Speaker
Description
The European X-Ray Free-Electron Laser is the largest particle accelerator for X-ray laser generation worldwide. The facility utilizes hundreds of superconducting radio-frequency cavities (SRFCs) for the acceleration of electron bunches to very high energies, reaching up to 17.5 GeV. This enables the generation of extremely intense laser flashes for an important number of users every year. However, the accelerator's smooth operation can be disrupted by various anomalous events, with quenches being particularly severe, as they result in the loss of superconductivity and down-times that can last for several hours. Hence, quench detection plays a vital role in ensuring the safe and optimal operation of the accelerator.

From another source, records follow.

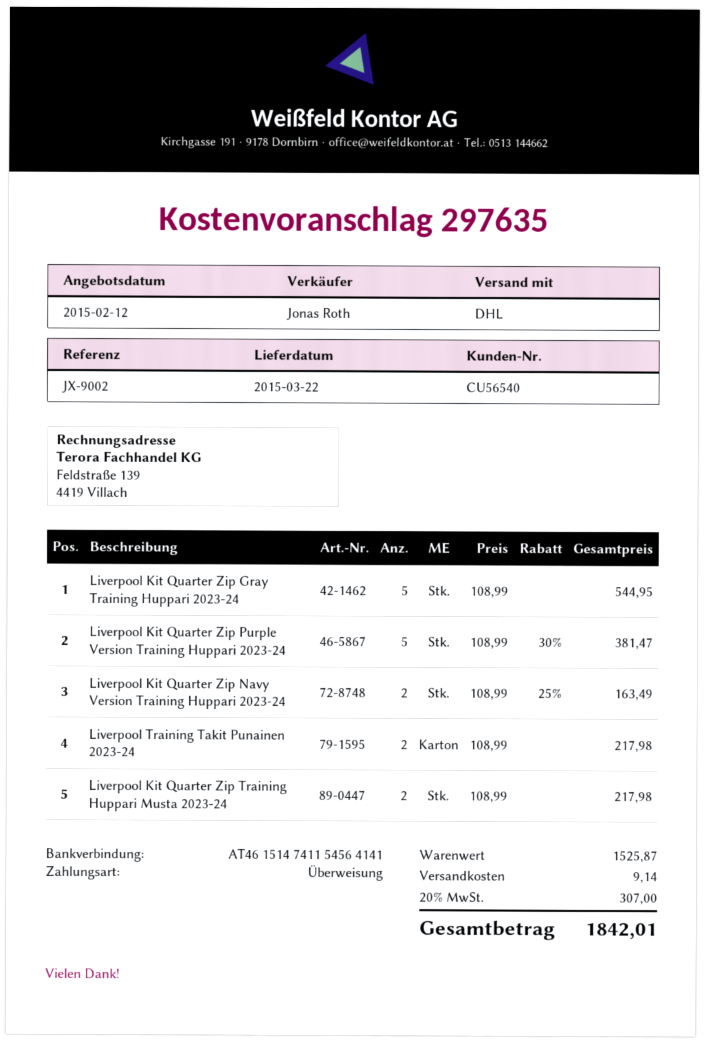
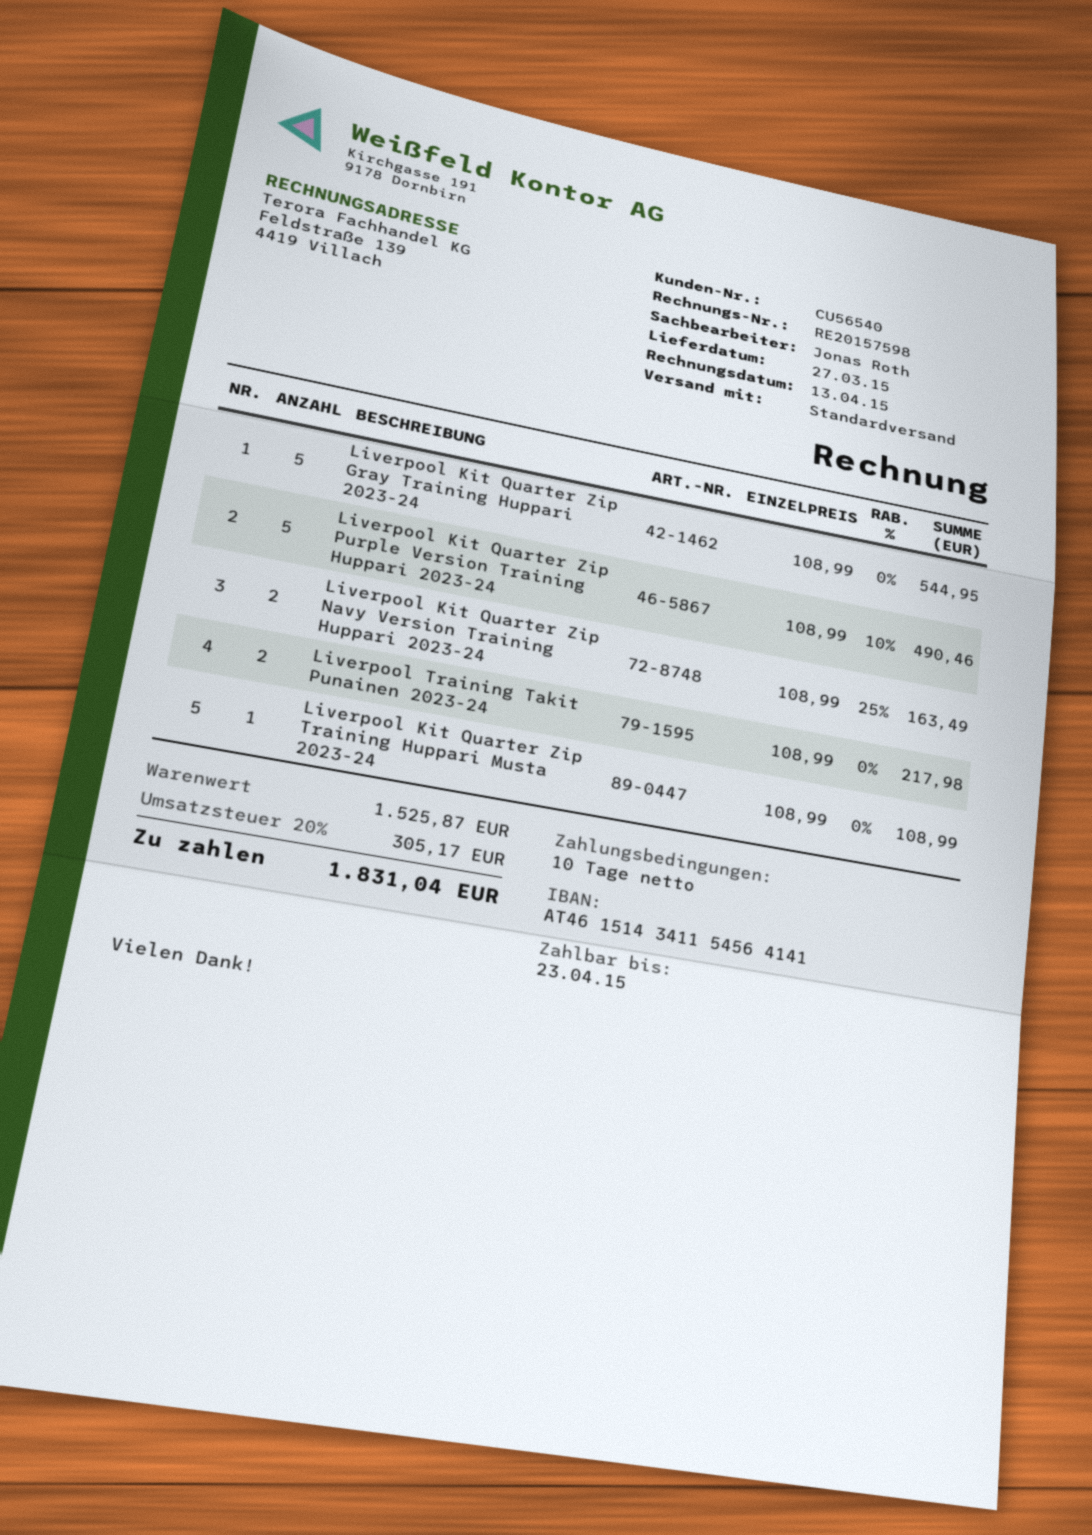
delivery date: 2015-03-22 -> 2015-03-27
bank account: AT461514741154564141 -> AT461514341154564141
shipping method: DHL -> standard
Liverpool Kit Quarter Zip Purple Version Training Huppari 2023-24: 5 x 108.99 - 30% = 381.47 -> 5 x 108.99 - 10% = 490.46
Liverpool Kit Quarter Zip Training Huppari Musta 2023-24: 2 x 108.99 = 217.98 -> 1 x 108.99 = 108.99
shipping: 9.14 -> none
tax: 20% = 307.00 -> 20% = 305.17
total: 1842.01 -> 1831.04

In this context, we undertake an analysis of signals that reflect the behavior of the SRFCs using a two-stage approach. The initial stage involves employing analytical redundancy, specifically the parity space method, to process the data and generate a residual. By evaluating this residual using the generalized likelihood ratio, we can identify faulty behaviors. In the subsequent stage, we focus on distinguishing quenching events from other anomalies. For this purpose, we employ a semi-supervised machine learning model based on the k-medoids algorithm, which explores various similarity measures such as lock-step and elastic measures. Evaluation results obtained during the second half of 2022, in comparison to the currently deployed quench detection server, demonstrate the effectiveness of our approach.